Web page revision data
....

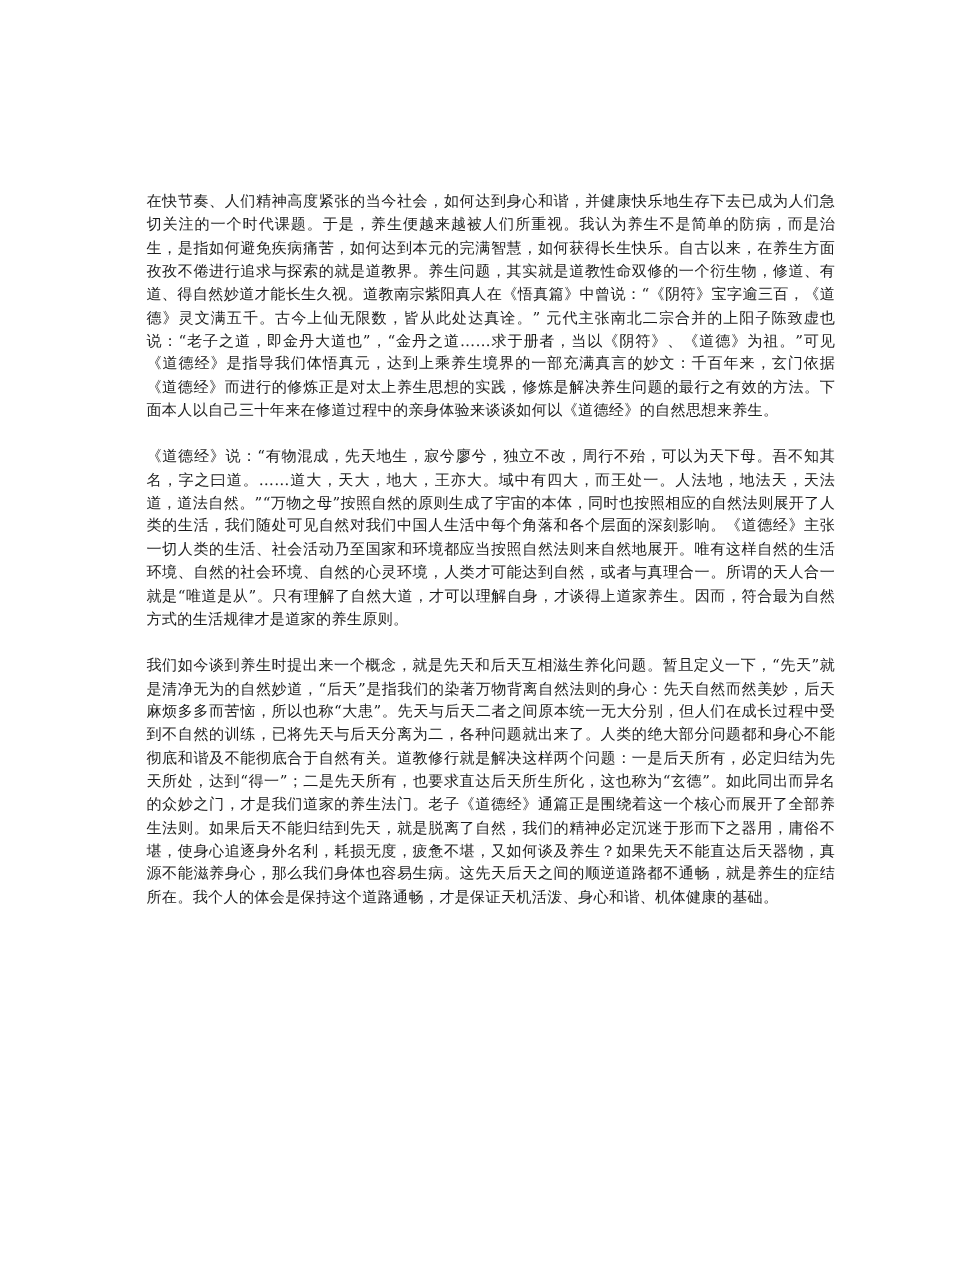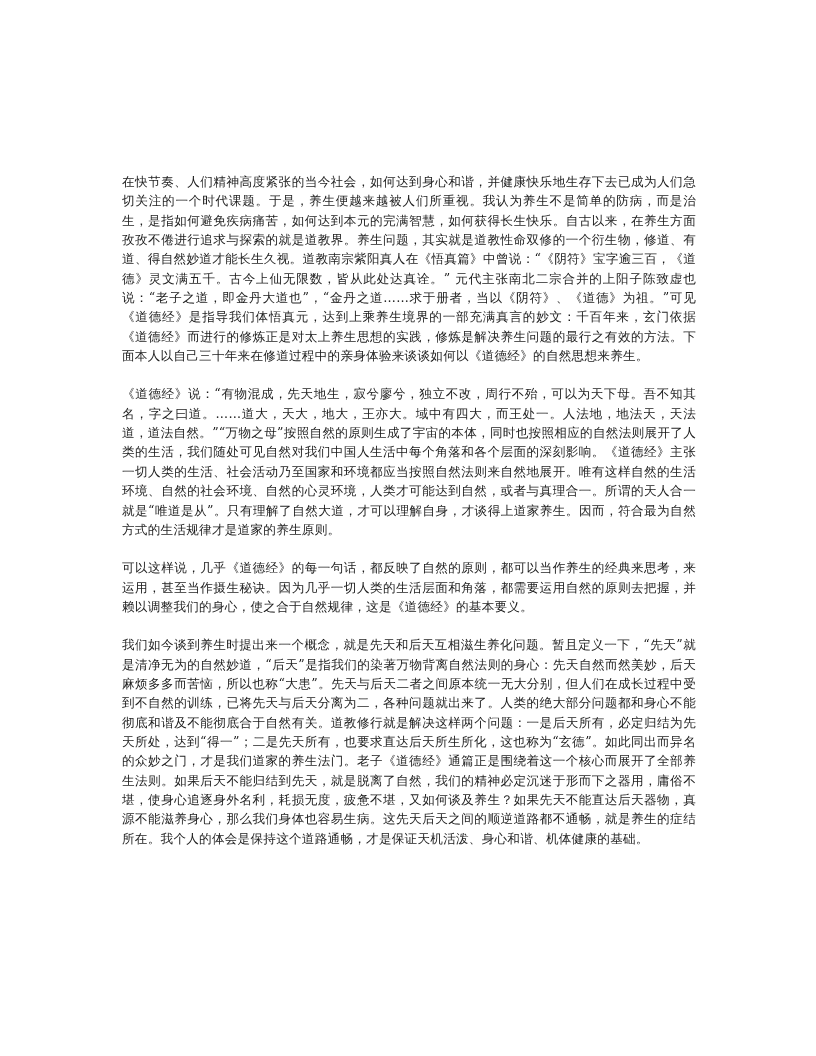--- a/index.html
+++ b/index.html
@@ -17,21 +17,21 @@
   #page {
     position: relative;
     width: 816px;
     height: 1056px;
     background: #ffffff;
     box-sizing: border-box;
   }
   #content {
     position: absolute;
     left: 122px;
-    top: 172px;
+    top: 158px;
     width: 574px;
   }
   .para {
     font-size: 12.6px;
     line-height: 19.35px;
     text-align: justify;
     text-justify: inter-character;
     letter-spacing: 0.02em;
     margin: 0 0 19px 0;
     color: #1d1d1d;
@@ -42,16 +42,15 @@
     margin-bottom: 0;
   }
 </style>
 </head>
 <body>
 
 <div id="page">
   <div id="content">
     <p class="para">在快节奏、人们精神高度紧张的当今社会，如何达到身心和谐，并健康快乐地生存下去已成为人们急切关注的一个时代课题。于是，养生便越来越被人们所重视。我认为养生不是简单的防病，而是治生，是指如何避免疾病痛苦，如何达到本元的完满智慧，如何获得长生快乐。自古以来，在养生方面孜孜不倦进行追求与探索的就是道教界。养生问题，其实就是道教性命双修的一个衍生物，修道、有道、得自然妙道才能长生久视。道教南宗紫阳真人在《悟真篇》中曾说：“《阴符》宝字逾三百，《道德》灵文满五千。古今上仙无限数，皆从此处达真诠。” 元代主张南北二宗合并的上阳子陈致虚也说：“老子之道，即金丹大道也”，“金丹之道……求于册者，当以《阴符》、《道德》为祖。”可见《道德经》是指导我们体悟真元，达到上乘养生境界的一部充满真言的妙文：千百年来，玄门依据《道德经》而进行的修炼正是对太上养生思想的实践，修炼是解决养生问题的最行之有效的方法。下面本人以自己三十年来在修道过程中的亲身体验来谈谈如何以《道德经》的自然思想来养生。</p>
     <p class="para">《道德经》说：“有物混成，先天地生，寂兮廖兮，独立不改，周行不殆，可以为天下母。吾不知其名，字之曰道。……道大，天大，地大，王亦大。域中有四大，而王处一。人法地，地法天，天法道，道法自然。”“万物之母”按照自然的原则生成了宇宙的本体，同时也按照相应的自然法则展开了人类的生活，我们随处可见自然对我们中国人生活中每个角落和各个层面的深刻影响。《道德经》主张一切人类的生活、社会活动乃至国家和环境都应当按照自然法则来自然地展开。唯有这样自然的生活环境、自然的社会环境、自然的心灵环境，人类才可能达到自然，或者与真理合一。所谓的天人合一就是“唯道是从”。只有理解了自然大道，才可以理解自身，才谈得上道家养生。因而，符合最为自然方式的生活规律才是道家的养生原则。</p>
-    <p class="para">可以这样说，几乎《道德经》的每一句话，都反映了自然的原则，都可以当作养生的经典来思考，来运用，甚至当作摄生秘诀。因为几乎一切人类的生活层面和角落，都需要运用自然的原则去把握，并赖以调整我们的身心，使之合于自然规律，这是《道德经》的基本要义。</p>
     <p class="para">我们如今谈到养生时提出来一个概念，就是先天和后天互相滋生养化问题。暂且定义一下，“先天”就是清净无为的自然妙道，“后天”是指我们的染著万物背离自然法则的身心：先天自然而然美妙，后天麻烦多多而苦恼，所以也称“大患”。先天与后天二者之间原本统一无大分别，但人们在成长过程中受到不自然的训练，已将先天与后天分离为二，各种问题就出来了。人类的绝大部分问题都和身心不能彻底和谐及不能彻底合于自然有关。道教修行就是解决这样两个问题：一是后天所有，必定归结为先天所处，达到“得一”；二是先天所有，也要求直达后天所生所化，这也称为“玄德”。如此同出而异名的众妙之门，才是我们道家的养生法门。老子《道德经》通篇正是围绕着这一个核心而展开了全部养生法则。如果后天不能归结到先天，就是脱离了自然，我们的精神必定沉迷于形而下之器用，庸俗不堪，使身心追逐身外名利，耗损无度，疲惫不堪，又如何谈及养生？如果先天不能直达后天器物，真源不能滋养身心，那么我们身体也容易生病。这先天后天之间的顺逆道路都不通畅，就是养生的症结所在。我个人的体会是保持这个道路通畅，才是保证天机活泼、身心和谐、机体健康的基础。</p>
   </div>
 </div>
 
 </body></html>

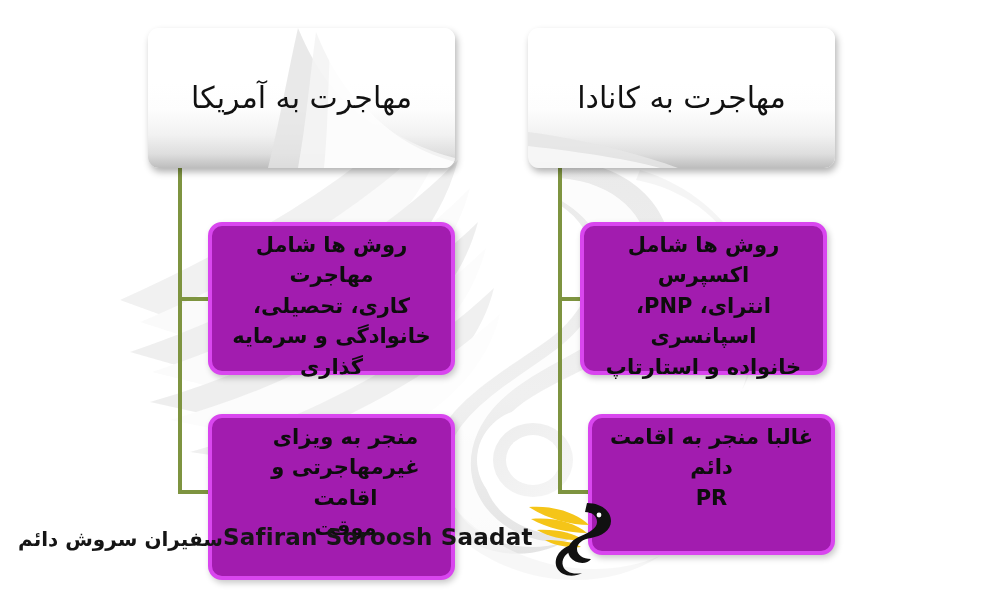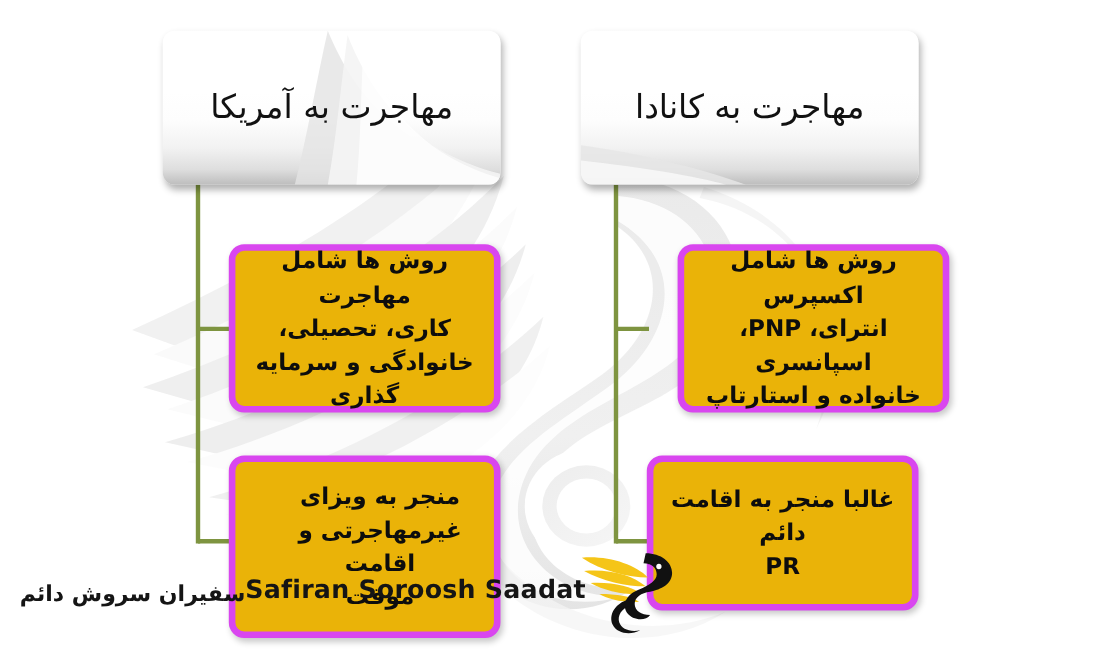--- a/index.html
+++ b/index.html
@@ -64,25 +64,25 @@
     direction: rtl;
     text-align: center;
     line-height: 1.2;
     font-family: "DejaVu Sans", "Liberation Sans", sans-serif;
   }
 
   
   .content-box {
     position: absolute;
     border-radius: 14px;
-    background: #eab308;
-    border: 6px solid #d946ef;
+    background: #a21caf;
+    border: 4px solid #d946ef;
     box-shadow: 2px 3px 6px rgba(0,0,0,0.22);
     display: flex;
-    align-items: center;
+    align-items: flex-start;
     justify-content: center;
     box-sizing: border-box;
     z-index: 3;
   }
   .content-label {
     font-size: 21px;
     font-weight: bold;
     color: #0d0d0d;
     direction: rtl;
     text-align: center;
@@ -231,21 +231,21 @@
 خانوادگی و سرمایه
 گذاری</span>
   </div>
 
   <div class="content-box" style="left:208px; top:414px; width:247px; height:166px;padding-left:28px;">
     <span class="content-label">منجر به ویزای
 غیرمهاجرتی و اقامت
 موقت</span>
   </div>
 
-  <div class="content-box" style="left:616px; top:222px; width:247px; height:153px;">
+  <div class="content-box" style="left:580px; top:222px; width:247px; height:153px;">
     <span class="content-label">روش ها شامل اکسپرس
 انترای، PNP، اسپانسری
 خانواده و استارتاپ</span>
   </div>
 
   <div class="content-box" style="left:588px; top:414px; width:247px; height:141px;">
     <span class="content-label">غالبا منجر به اقامت دائم
 PR</span>
   </div>
 

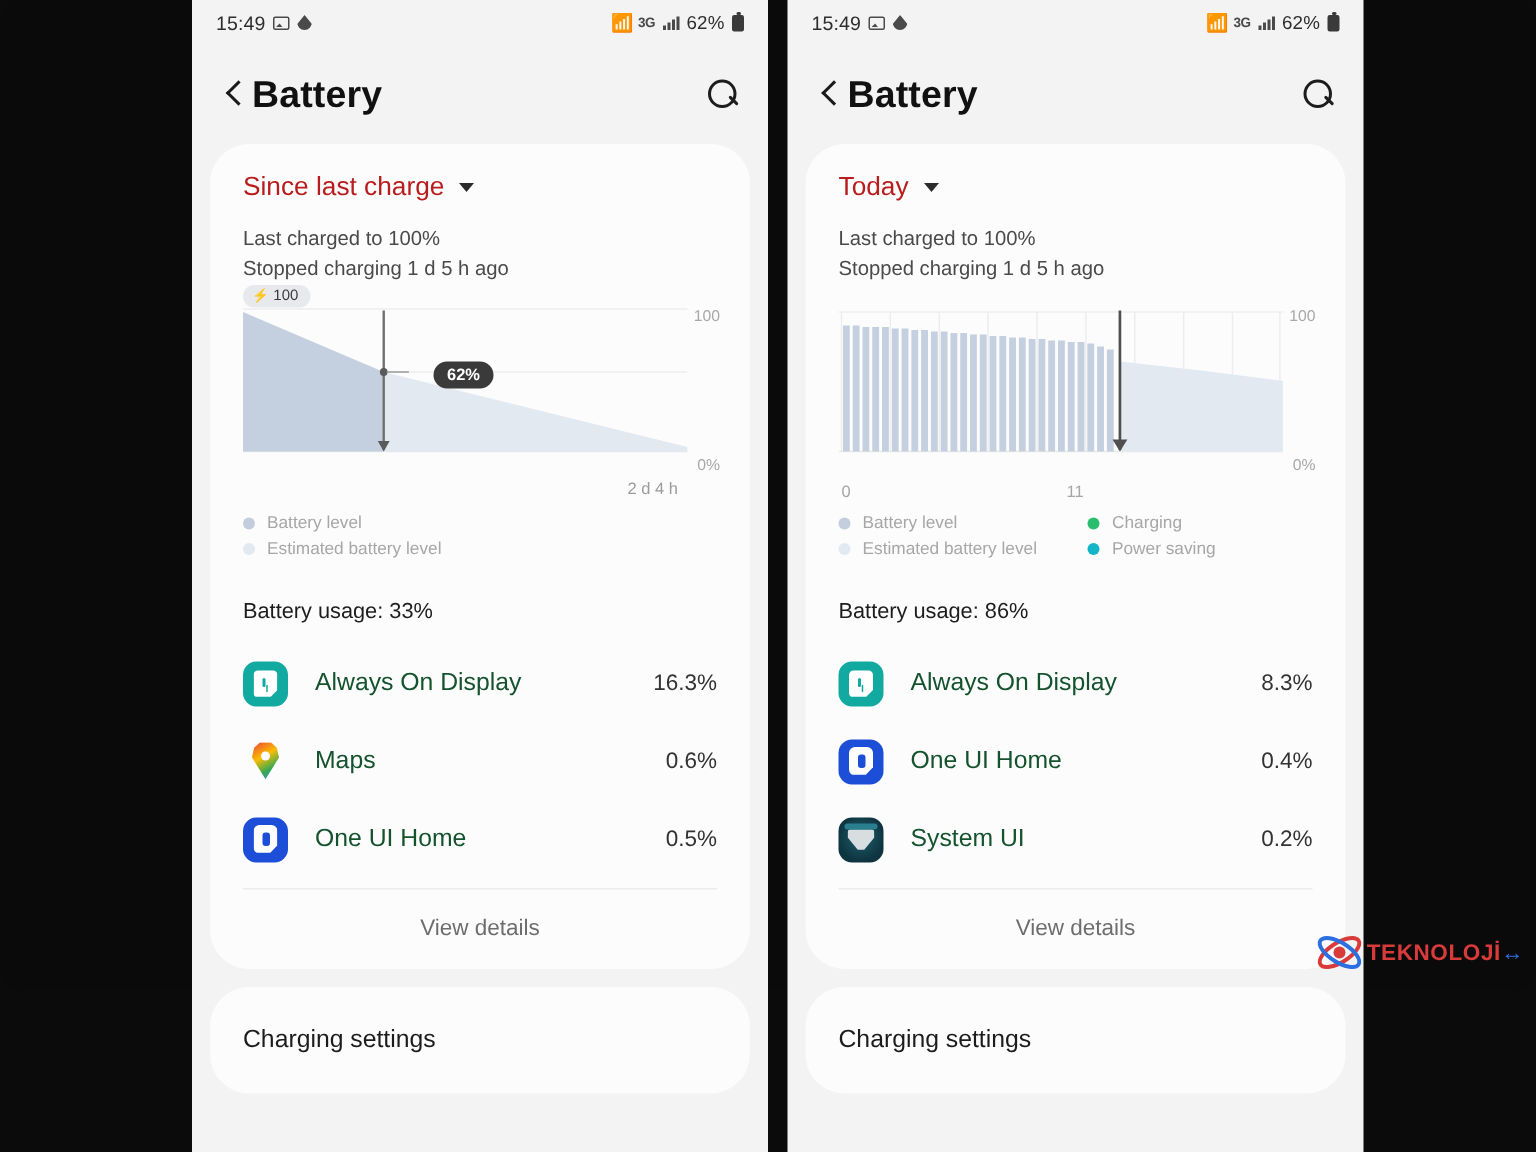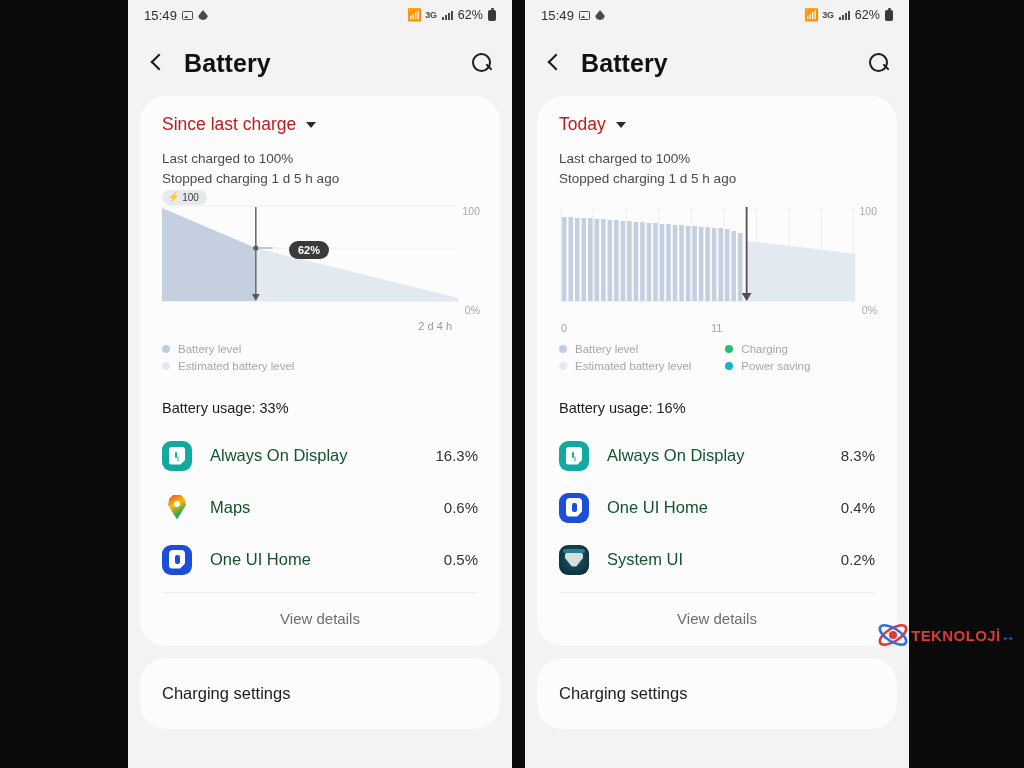--- a/index.html
+++ b/index.html
@@ -56,21 +56,21 @@
     position: relative; background: #3a3a3a;
   }
   .ico-batt::before {
     content:""; position:absolute; top:-3px; left:2px; width:3px; height:2px;
     background:#3a3a3a; border-radius:1px;
   }
 
   
   .appbar {
     height: 66px; display: flex; align-items: center;
-    padding: 0 18px; gap: 16px;
+    padding: 0 18px; 
   }
   .back-chevron {
     width: 22px; height: 22px; position: relative; cursor: pointer; flex: 0 0 auto;
   }
   .back-chevron::before {
     content:""; position:absolute; left:7px; top:4px;
     width: 10px; height: 10px;
     border-left: 2px solid #1a1a1a; border-bottom: 2px solid #1a1a1a;
     transform: rotate(45deg);
   }
@@ -437,21 +437,21 @@
             <span class="dot" style="background:#2bbd6e"></span>
             <span class="legend-text">Charging</span>
           </div>
           <div class="legend-item">
             <span class="dot" style="background:#13b5c8"></span>
             <span class="legend-text">Power saving</span>
           </div>
         </div>
       </div>
 
-      <div class="usage-line">Battery usage: 16%</div>
+      <div class="usage-line">Battery usage: 86%</div>
 
       <div class="applist">
         <div class="app-row">
           <span class="app-icon icon-aod"></span>
           <span class="app-name">Always On Display</span>
           <span class="app-pct">8.3%</span>
         </div>
         <div class="app-row">
           <span class="app-icon icon-home"></span>
           <span class="app-name">One UI Home</span>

....

→ Activity
In how many lines of the data does the word "منجر" appear? Respond with the number and nothing more.

→ Output of the exercise
2